Risk factors include age, hypertension, hypotension, diabetes, and smoking. In addition, small and crowded optic nerves are more susceptible to AION.
Occasionally an inflammatory disorder of the blood vessels of the head may be the cause of AION. Patients with temporal arteritis usually have systemic symptoms such as headache, fever, malaise, weight loss, and scalp tenderness.
If temporal arteritis is suspected, a blood test measuring inflammation, and possibly a temporal artery biopsy may be recommended.
PMR is an inflammatory disease involving the muscles and joints.

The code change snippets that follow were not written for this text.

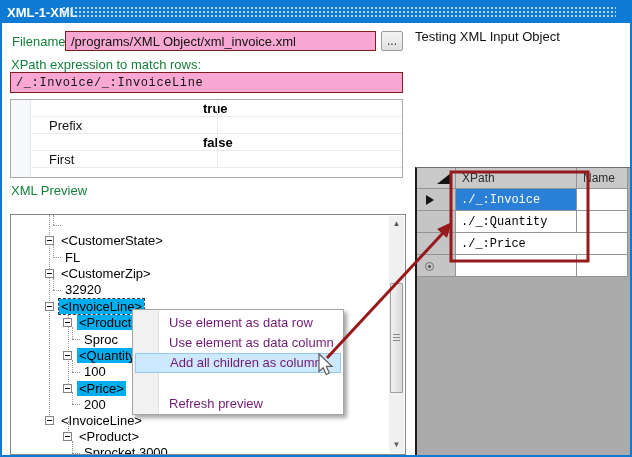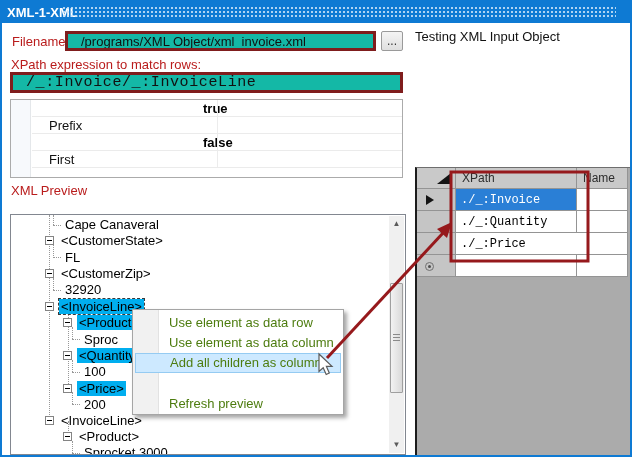--- a/index.html
+++ b/index.html
@@ -12,7 +12,7 @@
      background-image:radial-gradient(circle, rgba(205,228,248,0.85) 1px, transparent 1.3px);
      background-size:4px 4px; }
 
-  .lbl { position:absolute; font-size:13px; color:#b91c1c; white-space:nowrap; }
+  .lbl { position:absolute; font-size:13px; color:#15803d; white-space:nowrap; }
 
   .txt { position:absolute; border:3px solid #7f1d1d; background:#14b8a6; font-size:13px; color:#111; padding:0 13px; outline:none; }
   .txt.mono { font-family:"Liberation Mono","DejaVu Sans Mono",monospace; font-size:15px; letter-spacing:0.6px; }

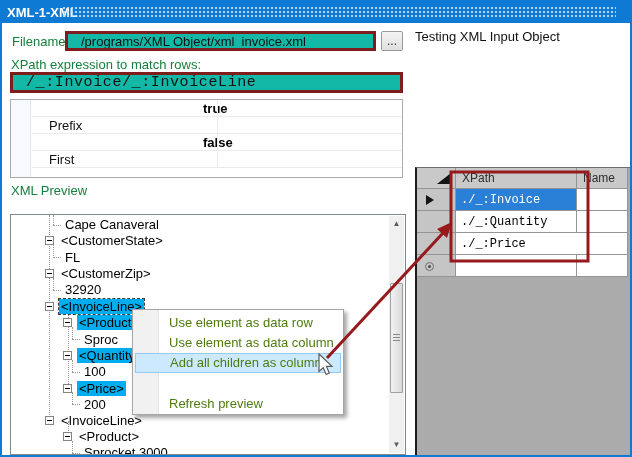--- a/index.html
+++ b/index.html
@@ -14,7 +14,7 @@
 
   .lbl { position:absolute; font-size:13px; color:#15803d; white-space:nowrap; }
 
-  .txt { position:absolute; border:3px solid #7f1d1d; background:#14b8a6; font-size:13px; color:#111; padding:0 13px; outline:none; }
+  .txt { position:absolute; border:1px solid #7f1d1d; background:#f9a8d4; font-size:13px; color:#111; padding:0 5px; outline:none; }
   .txt.mono { font-family:"Liberation Mono","DejaVu Sans Mono",monospace; font-size:15px; letter-spacing:0.6px; }
 
   .browse-btn { position:absolute; left:379px; top:29px; width:22px; height:20px; background:linear-gradient(#f4f4f4,#dfdfdf);

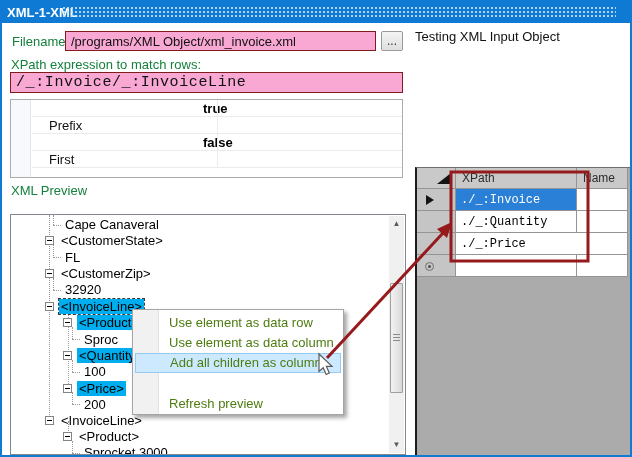--- a/index.html
+++ b/index.html
@@ -15,7 +15,7 @@
   .lbl { position:absolute; font-size:13px; color:#15803d; white-space:nowrap; }
 
   .txt { position:absolute; border:1px solid #7f1d1d; background:#f9a8d4; font-size:13px; color:#111; padding:0 5px; outline:none; }
-  .txt.mono { font-family:"Liberation Mono","DejaVu Sans Mono",monospace; font-size:15px; letter-spacing:0.6px; }
+  .txt.mono { font-family:"Liberation Mono","DejaVu Sans Mono",monospace; font-size:12px; letter-spacing:0.6px; }
 
   .browse-btn { position:absolute; left:379px; top:29px; width:22px; height:20px; background:linear-gradient(#f4f4f4,#dfdfdf);
      border:1px solid #9a9a9a; border-radius:2px; font-size:12px; color:#333; text-align:center; line-height:16px; }

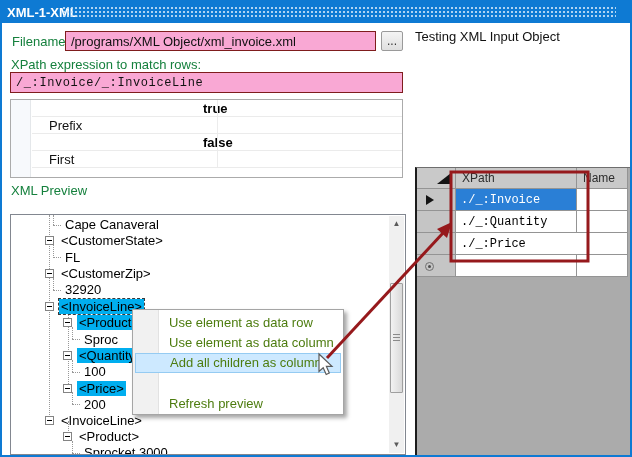--- a/index.html
+++ b/index.html
@@ -130,8 +130,6 @@
     <div class="hdots" style="left:61px; top:189px; width:8px;"></div>
     <div class="hdots" style="left:61px; top:238px; width:8px;"></div>
 
-    <div class="tnode" style="left:52px; top:2px;">
-      <span class="tlabel">Cape Canaveral</span></div>
 
     <div class="tnode" style="left:0; top:18px;">
       <span class="ebox" style="left:34px;"></span>

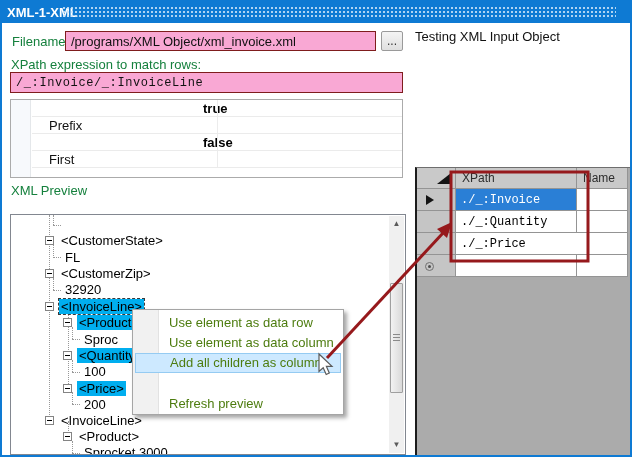--- a/index.html
+++ b/index.html
@@ -50,7 +50,7 @@
   .menu { position:absolute; left:130px; top:307px; width:212px; height:106px; background:#fff; border:1px solid #a5a5a5;
      box-shadow:3px 3px 4px rgba(0,0,0,0.35); z-index:30; }
   .menu-gutter { position:absolute; left:0; top:0; bottom:0; width:26px; background:#f1f1f1; border-right:1px solid #e2e2e2; }
-  .mitem { position:absolute; left:2px; right:2px; height:20px; line-height:20px; font-size:13px; color:#4d7c0f; padding-left:34px; white-space:nowrap; }
+  .mitem { position:absolute; left:2px; right:2px; height:20px; line-height:20px; font-size:13px; color:#701a75; padding-left:34px; white-space:nowrap; }
   .mitem.hot { background:#cde9ff; border:1px solid #95cbf2; line-height:18px; }
   .mitem.disabled { color:#a3a3a5; }
 

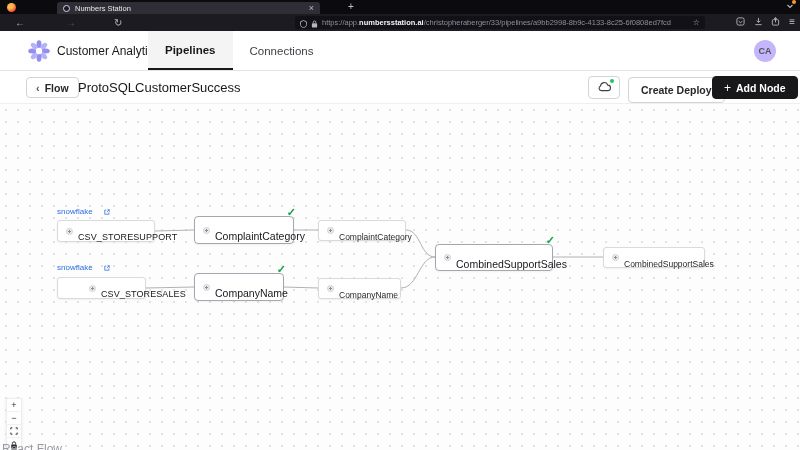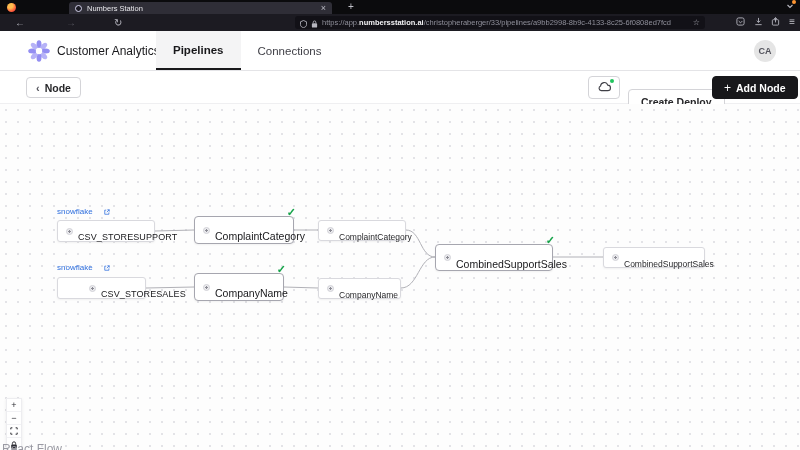--- a/index.html
+++ b/index.html
@@ -9,7 +9,7 @@
   .tabstrip { position:relative; height:14px; background:#0b0b0d; }
   .ff-btn { position:absolute; left:4px; top:1px; width:14px; height:12px; display:flex; align-items:center; justify-content:center; }
   .ff-logo { width:9px; height:9px; border-radius:50%; background:radial-gradient(circle at 35% 30%, #ffbd4f 0 30%, #ff6a3d 60%, #e3203b 100%); }
-  .tab { position:absolute; left:57px; top:2px; width:263px; height:12px; background:#2f2e37; border-radius:3px 3px 0 0; display:flex; align-items:center; padding:0 6px; gap:5px;margin-left:12px; }
+  .tab { position:absolute; left:57px; top:2px; width:263px; height:12px; background:#2f2e37; border-radius:3px 3px 0 0; display:flex; align-items:center; padding:0 6px; gap:5px; }
   .tab-favicon { width:7px; height:7px; border-radius:50%; border:1.6px solid #d6d4ee; background:#1b1a22; flex:none; }
   .tab-title { color:#e8e8ec; font-size:7.5px; white-space:nowrap; overflow:hidden; flex:1; }
   .tab-close { color:#b9b9c2; font-size:9px; line-height:1; }

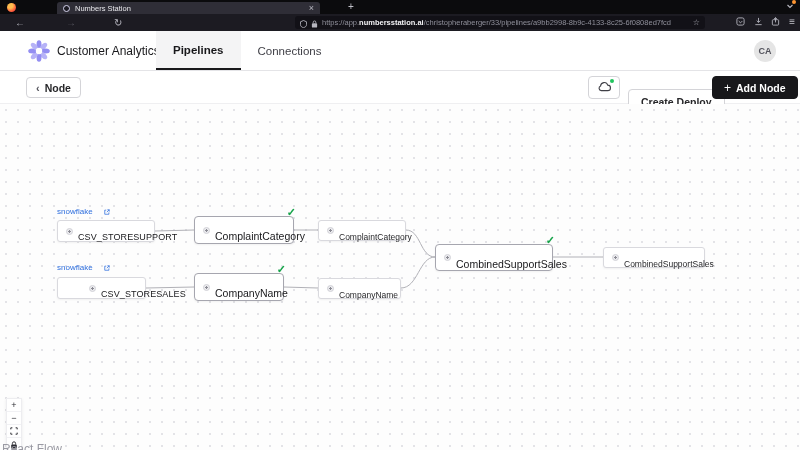--- a/index.html
+++ b/index.html
@@ -34,7 +34,7 @@
   .workspace { position:absolute; left:57px; top:0; height:39px; display:flex; align-items:center; gap:6px; cursor:pointer; }
   .workspace-label { font-size:12px; color:#18181b; font-weight:500; }
   .ws-chevron { color:#71717a; }
-  .app-tabs { position:absolute; left:156px; top:0; height:40px; display:flex; }
+  .app-tabs { position:absolute; left:148px; top:0; height:40px; display:flex; }
   .app-tab { height:39px; padding:0 17px; display:flex; align-items:center; font-size:11.5px; color:#3f3f46; cursor:pointer; }
   .app-tab.active { background:#f4f4f5; border-bottom:2px solid #18181b; font-weight:600; color:#18181b; }
   .avatar { position:absolute; right:24px; top:9px; width:22px; height:22px; border-radius:50%; background:#e5e5e5; color:#52525b; font-size:9px; font-weight:600; display:flex; align-items:center; justify-content:center; }

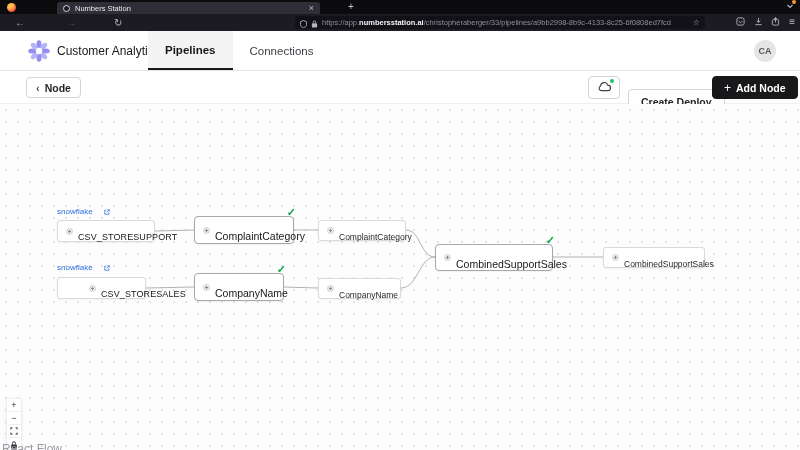--- a/index.html
+++ b/index.html
@@ -37,7 +37,7 @@
   .app-tabs { position:absolute; left:148px; top:0; height:40px; display:flex; }
   .app-tab { height:39px; padding:0 17px; display:flex; align-items:center; font-size:11.5px; color:#3f3f46; cursor:pointer; }
   .app-tab.active { background:#f4f4f5; border-bottom:2px solid #18181b; font-weight:600; color:#18181b; }
-  .avatar { position:absolute; right:24px; top:9px; width:22px; height:22px; border-radius:50%; background:#e5e5e5; color:#52525b; font-size:9px; font-weight:600; display:flex; align-items:center; justify-content:center; }
+  .avatar { position:absolute; right:24px; top:9px; width:22px; height:22px; border-radius:50%; background:#c4b5fd; color:#52525b; font-size:9px; font-weight:600; display:flex; align-items:center; justify-content:center; }
 
   
   .pipe-toolbar { position:relative; height:33px; background:#fff; border-bottom:1px solid #efeff1; }

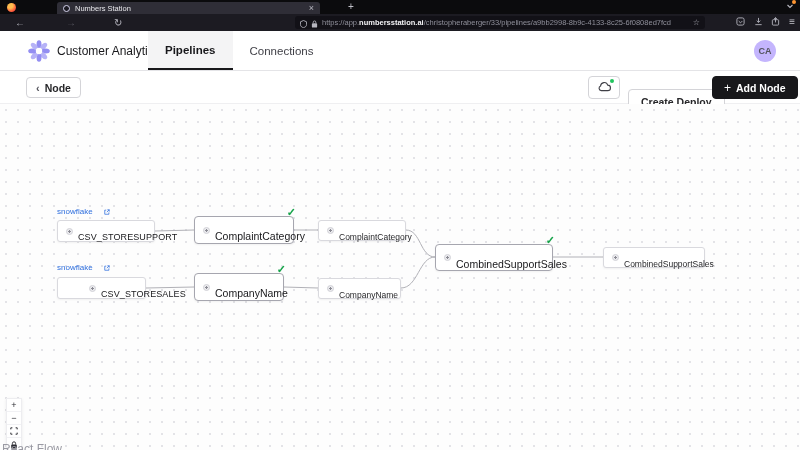--- a/index.html
+++ b/index.html
@@ -172,7 +172,7 @@
 <div class="pipe-toolbar">
   <button class="btn back-btn">
     <span class="back-chevron">‹</span>
-    <span>Node</span>
+    <span>Flow</span>
   </button>
 
   <button class="btn cloud-btn">

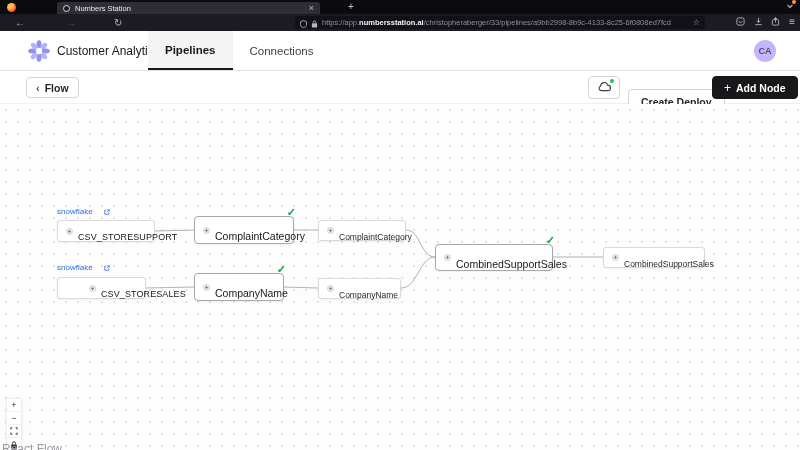--- a/index.html
+++ b/index.html
@@ -174,6 +174,7 @@
     <span class="back-chevron">‹</span>
     <span>Flow</span>
   </button>
+  <span class="pipe-title">ProtoSQLCustomerSuccess</span>
 
   <button class="btn cloud-btn">
     <span class="cloud-wrap">

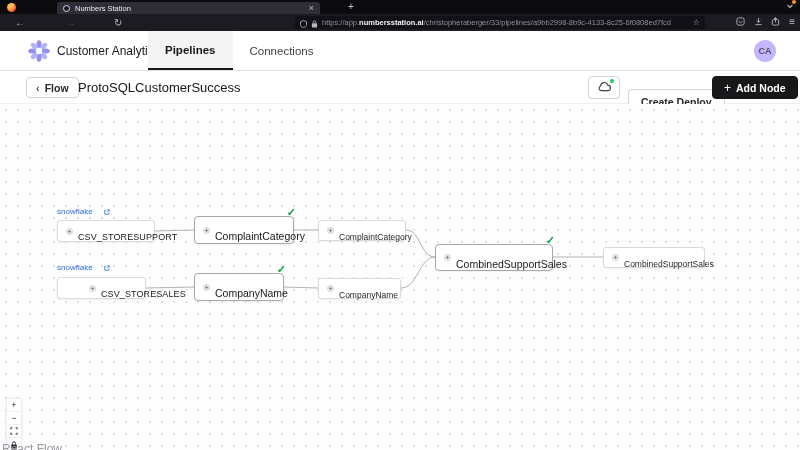--- a/index.html
+++ b/index.html
@@ -48,7 +48,7 @@
   .cloud-btn { position:absolute; left:588px; top:5px; width:32px; height:23px; }
   .cloud-wrap { position:relative; }
   .cloud-dot { position:absolute; right:-2px; top:-2px; width:4px; height:4px; border-radius:50%; background:#22c55e; }
-  .deploy-btn { position:absolute; left:628px; top:18px; height:23px; padding:12px 12px; }
+  .deploy-btn { position:absolute; left:628px; top:6px; height:23px; padding:12px 12px; }
   .addnode-btn { position:absolute; left:712px; top:5px; height:23px; padding:0 11px; background:#18181b; color:#fff; border:1px solid #18181b; }
   .addnode-plus { font-size:12px; font-weight:400; }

Patients with PMR are at a greater risk of developing temporal arteritis.
A dilated examination of the eye is necessary to visualize the optic nerve and diagnose AION.
Fluorescein Angiography is useful to confirm the diagnosis and determine the extent of nerve damage present.
Optical Coherence Tomography (OCT) is useful to detect thickening, swelling, or atrophy of the nerve.
Visual Field Testing may be performed to assess the damage to the field of vision.
There is no known treatment for AION. Aspirin or other antiplatelet medications may be recommended to decrease the likelihood of future bouts of AION, particularly in the other eye. Controlling the blood pressure, lipids, and diabetes, and smoking cessation are all useful in decreasing the risk of AION.
If Temporal Arteritis is suspected, high dose steroids may be prescribed.